Quel crédit accorder à ces découvertes ?



Habituellement, quand Apple partage intentionnellement une information, elle passe par ses portes-paroles officieux, ces bloggeurs/rédacteurs/journalistes qui sont dans ses petits papiers. Les fuites en provenance de Chine sont le fait de personnes désirant arrondir leur fin de mois en revendant sur le marché noir asiatique des pièces détachées venant des chaînes de production.

Fuite du HomePod : tout comprendre sur la plus grosse bourde d'Apple depuis des années !


Ici, sauf si Apple nous a vraiment menés en bâteau depuis tout ce temps, nous parlons vraiment d’une bourde qui n’a rien d’intentionnelle.

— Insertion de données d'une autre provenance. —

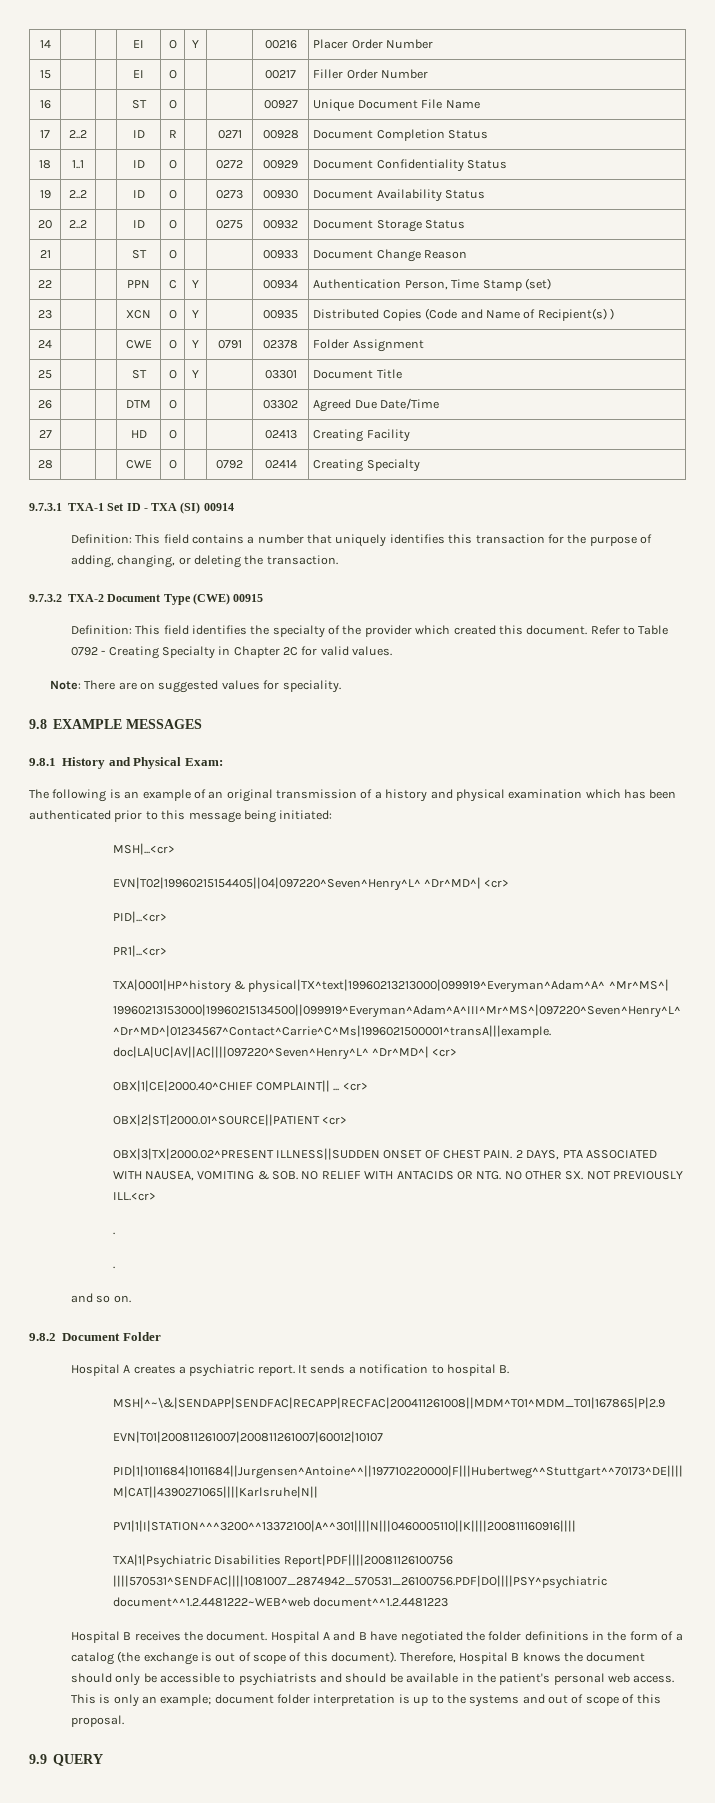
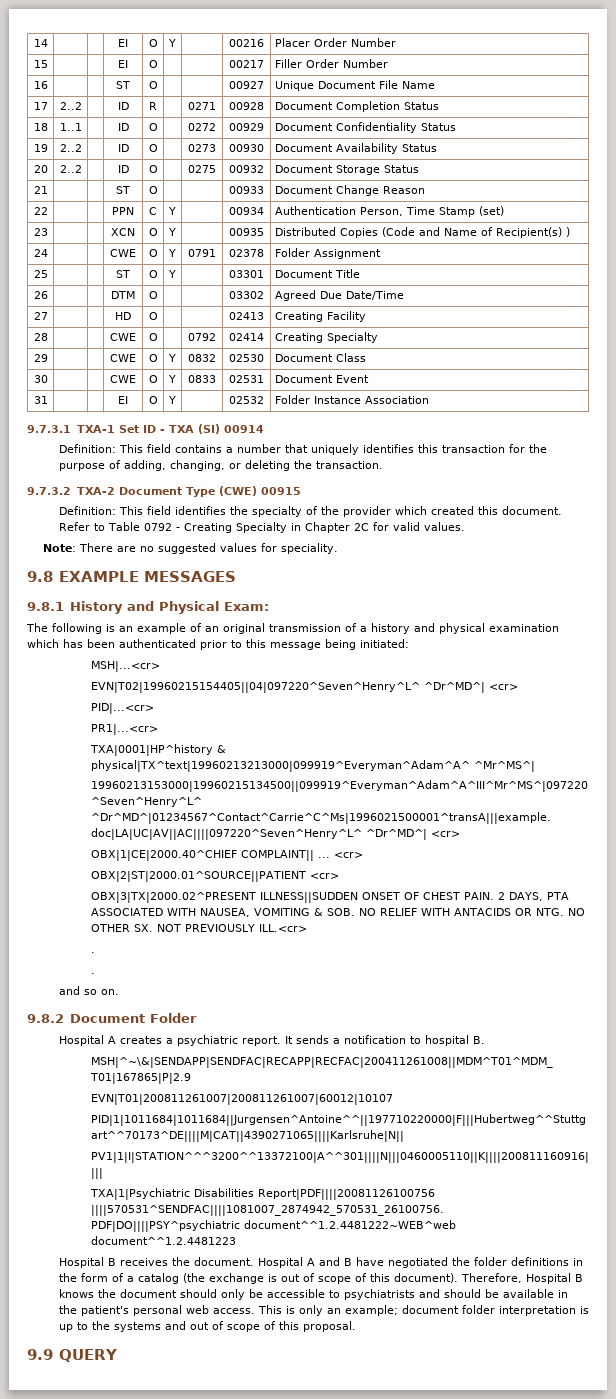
+ 29 | | | CWE | O | Y | 0832 | 02530 | Document Class
+ 30 | | | CWE | O | Y | 0833 | 02531 | Document Event
+ 31 | | | EI | O | Y | | 02532 | Folder Instance Association
- Note: There are on suggested values for speciality.
+ Note: There are no suggested values for speciality.

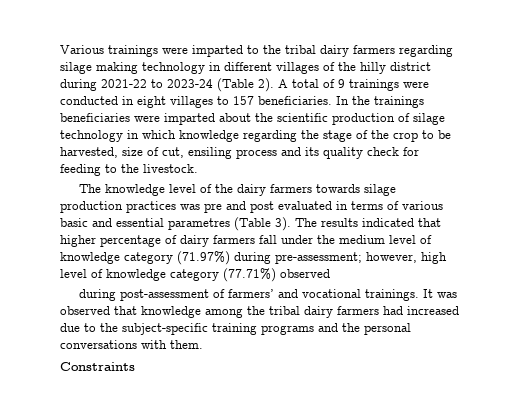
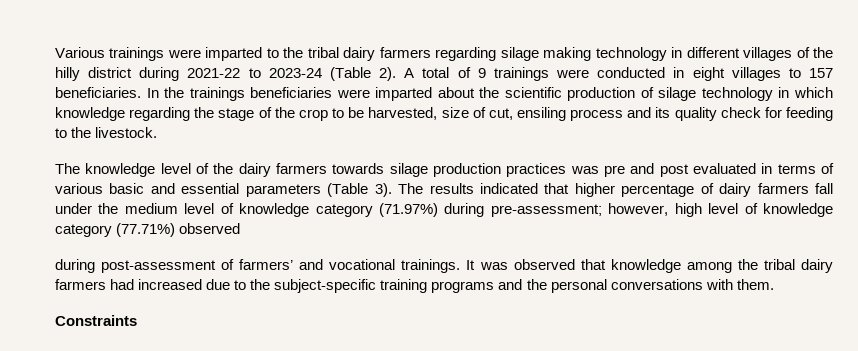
- The knowledge level of the dairy farmers towards silage production practices was pre and post evaluated in terms of various basic and essential parametres (Table 3).
+ The knowledge level of the dairy farmers towards silage production practices was pre and post evaluated in terms of various basic and essential parameters (Table 3).

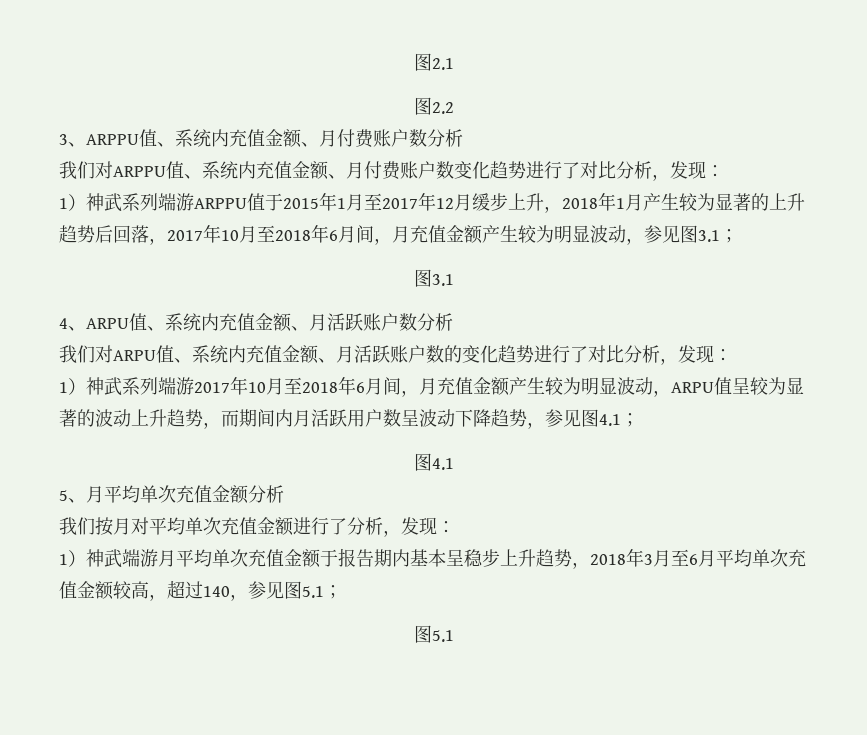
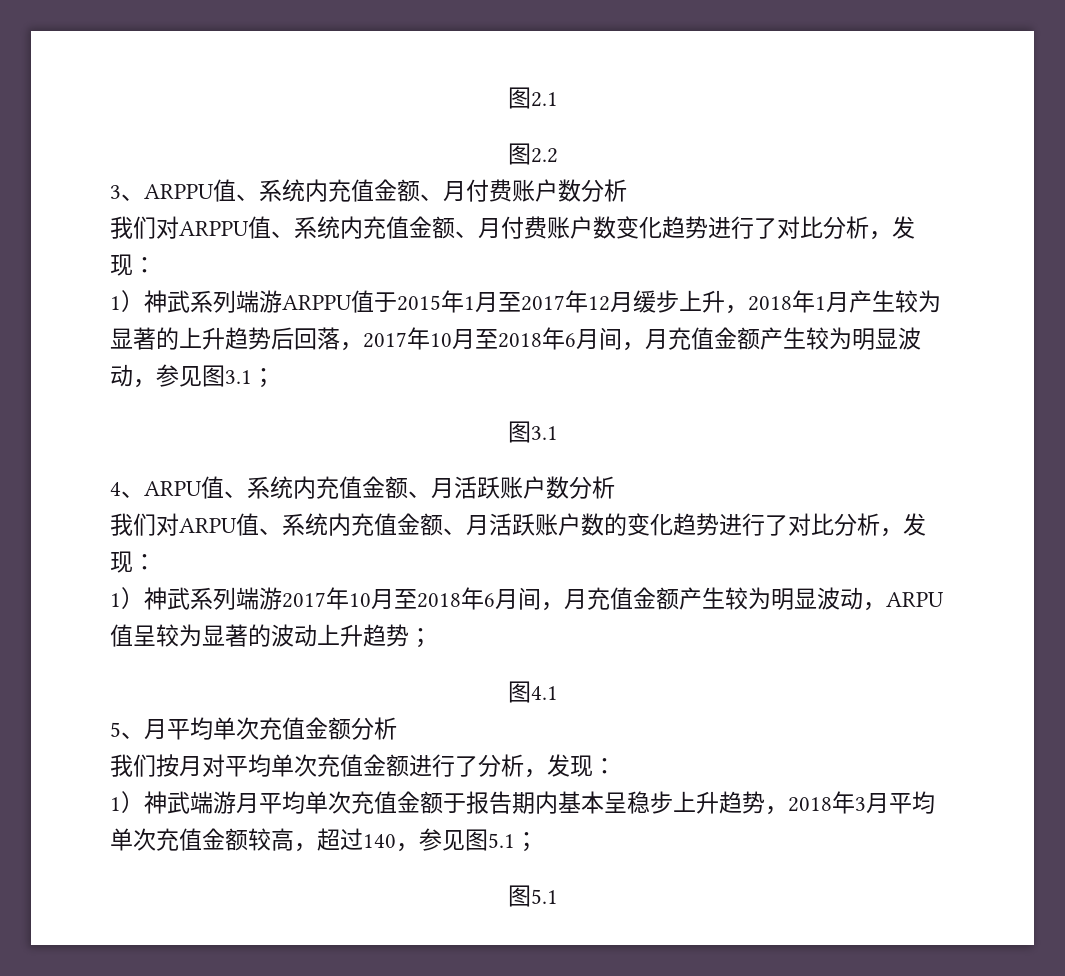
- 1）神武系列端游2017年10月至2018年6月间，月充值金额产生较为明显波动，ARPU值呈较为显著的波动上升趋势，而期间内月活跃用户数呈波动下降趋势，参见图4.1；
+ 1）神武系列端游2017年10月至2018年6月间，月充值金额产生较为明显波动，ARPU值呈较为显著的波动上升趋势；
- 1）神武端游月平均单次充值金额于报告期内基本呈稳步上升趋势，2018年3月至6月平均单次充值金额较高，超过140，参见图5.1；
+ 1）神武端游月平均单次充值金额于报告期内基本呈稳步上升趋势，2018年3月平均单次充值金额较高，超过140，参见图5.1；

Niveau crédit, c’est donc assez élevé.

Mais pourquoi quelqu’un a-t-il cliqué sur le gros bouton rouge pour sortir cette mise à jour OTA dans la nature ?



Il ne fait aucun doute que des versions préliminaires du HomePod sont déjà utilisées en dehors du campus de Cupertino. Les ingénieurs ont probablement voulu sortir une mise à jour pour adresser des problèmes rencontrés lors de tests dans la nature avant la sortie officielle en décembre, mais ils ne s’attendaient pas à ce qu’il soit intercepté de la sorte.

Une autre théorie serait que les ingénieurs aient été distraits dans leurs tâches par un poney qui passait dans les labos de R&D, mais naturellement personne ne se risque à confirmer cette information ^^.